Retype the records below exactly as they stand, omitting the pictures.

TASK INPUT:
◇ ◇ ◇ ◇

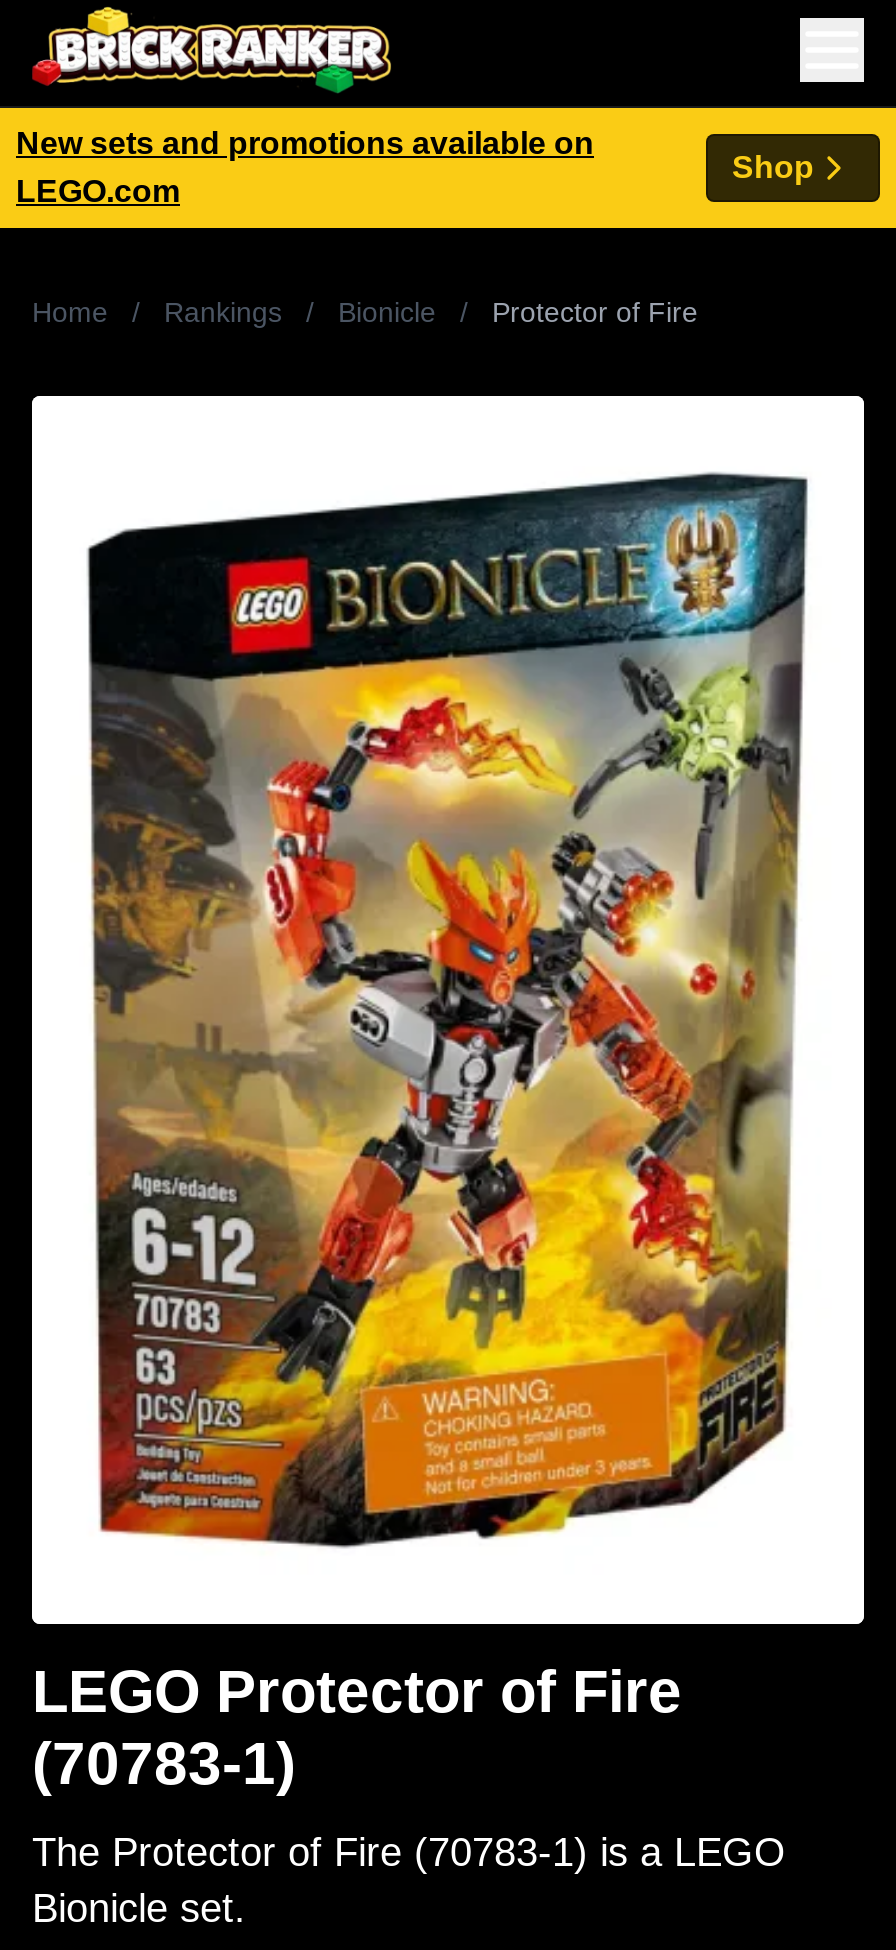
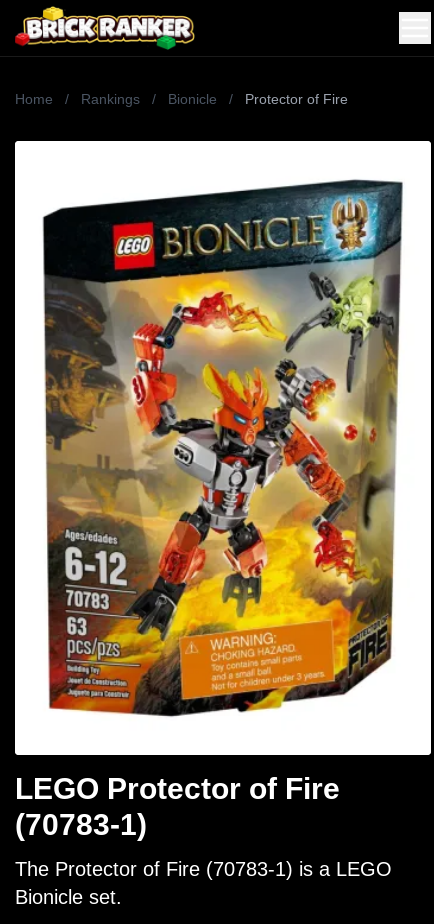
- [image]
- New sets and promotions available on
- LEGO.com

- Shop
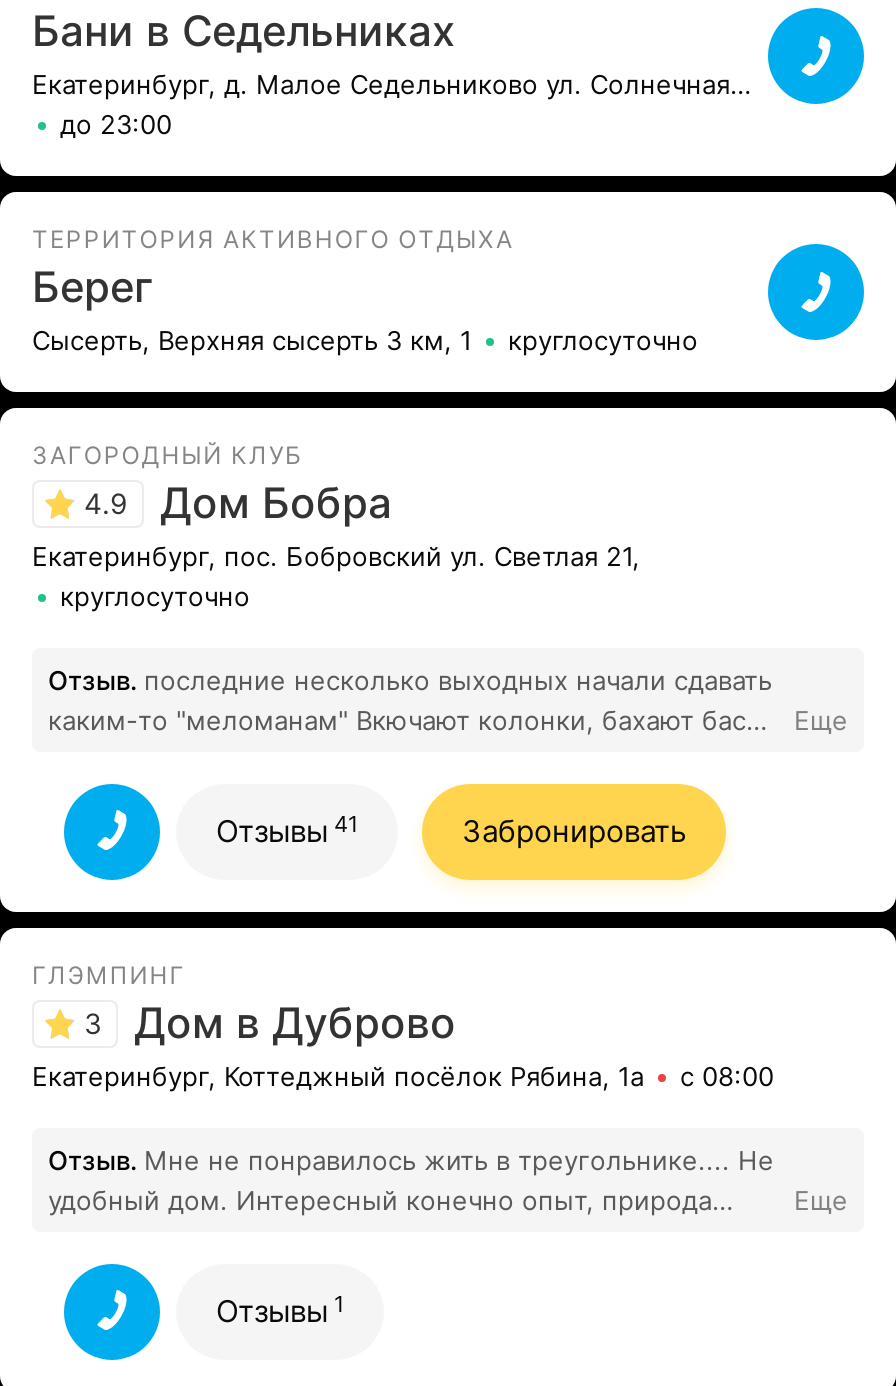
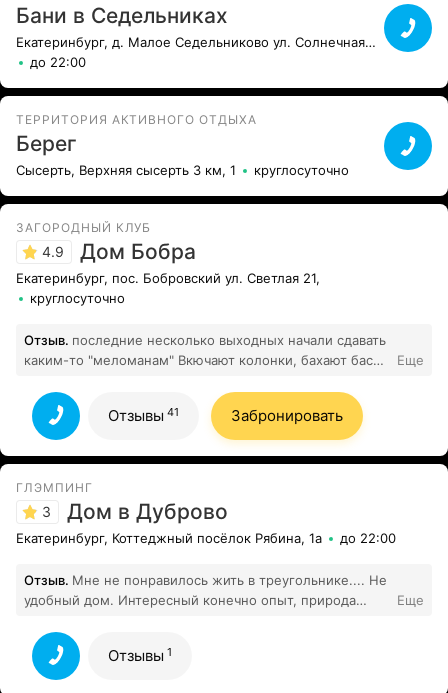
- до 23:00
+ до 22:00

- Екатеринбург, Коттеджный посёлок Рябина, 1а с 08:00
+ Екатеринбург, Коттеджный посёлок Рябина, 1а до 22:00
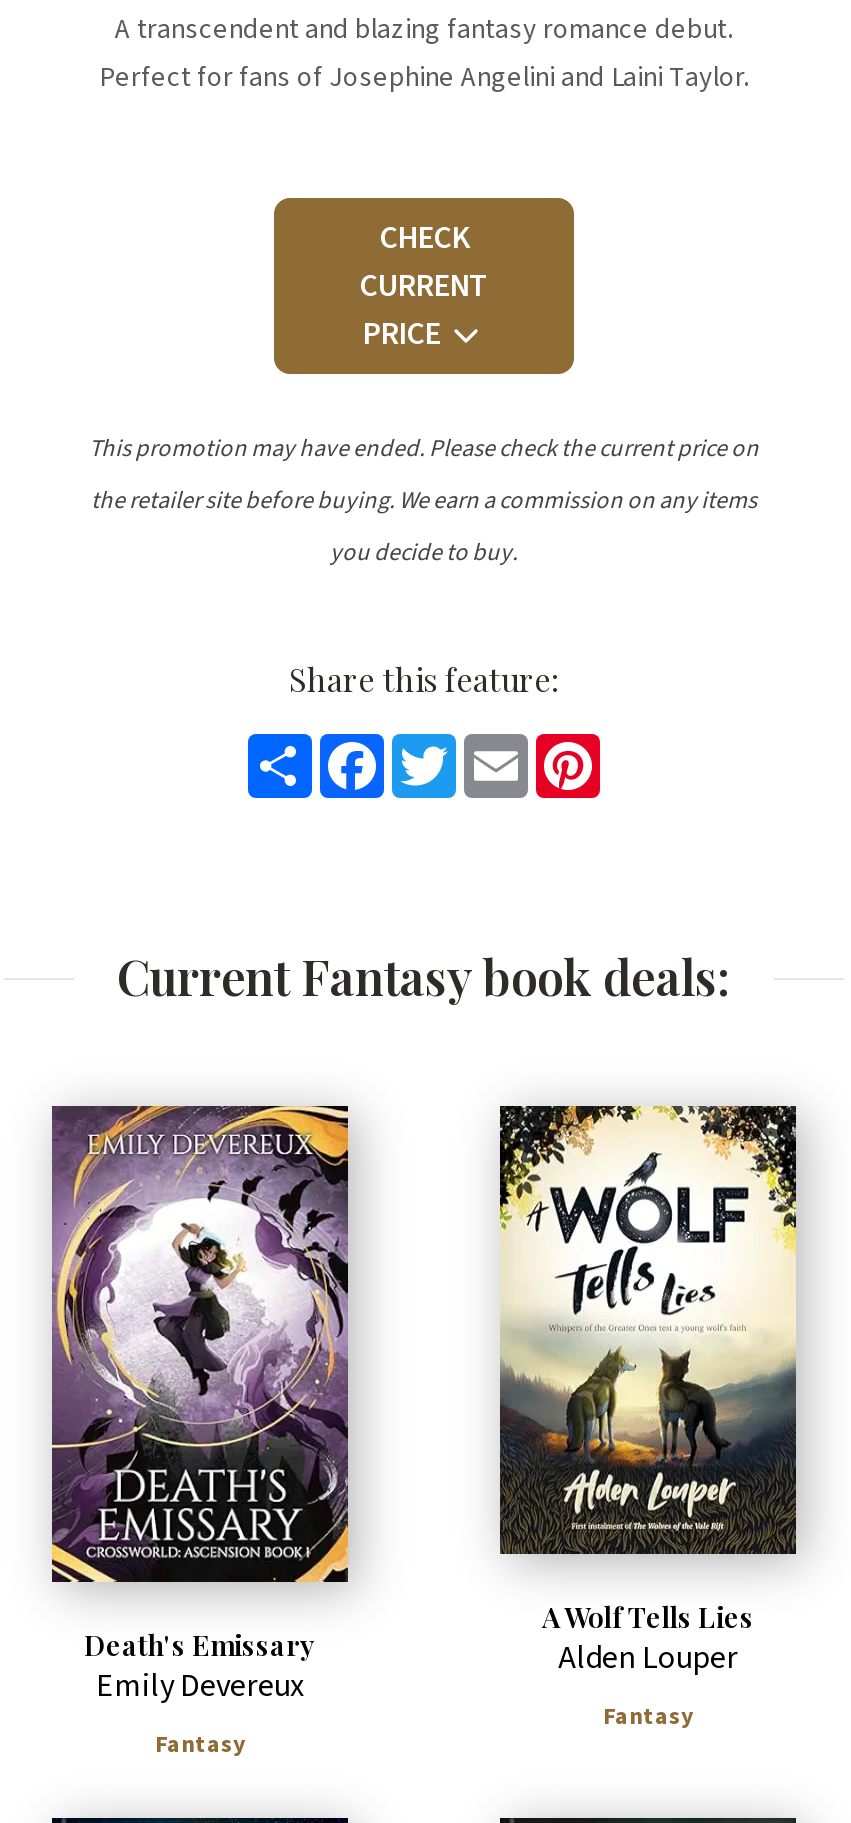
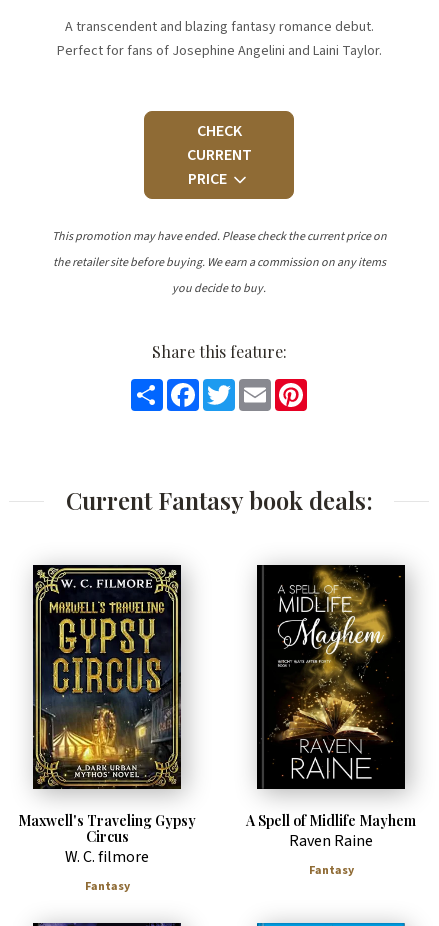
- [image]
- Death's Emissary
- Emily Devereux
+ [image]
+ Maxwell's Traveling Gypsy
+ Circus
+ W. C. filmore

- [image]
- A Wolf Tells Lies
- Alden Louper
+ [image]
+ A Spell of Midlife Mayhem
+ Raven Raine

◇ ◇ ◇ ◇

EXERCISE OUTPUT:
- [image]
- New sets and promotions available on
- LEGO.com

- Shop
- до 23:00
+ до 22:00

- Екатеринбург, Коттеджный посёлок Рябина, 1а с 08:00
+ Екатеринбург, Коттеджный посёлок Рябина, 1а до 22:00
- [image]
- Death's Emissary
- Emily Devereux
+ [image]
+ Maxwell's Traveling Gypsy
+ Circus
+ W. C. filmore

- [image]
- A Wolf Tells Lies
- Alden Louper
+ [image]
+ A Spell of Midlife Mayhem
+ Raven Raine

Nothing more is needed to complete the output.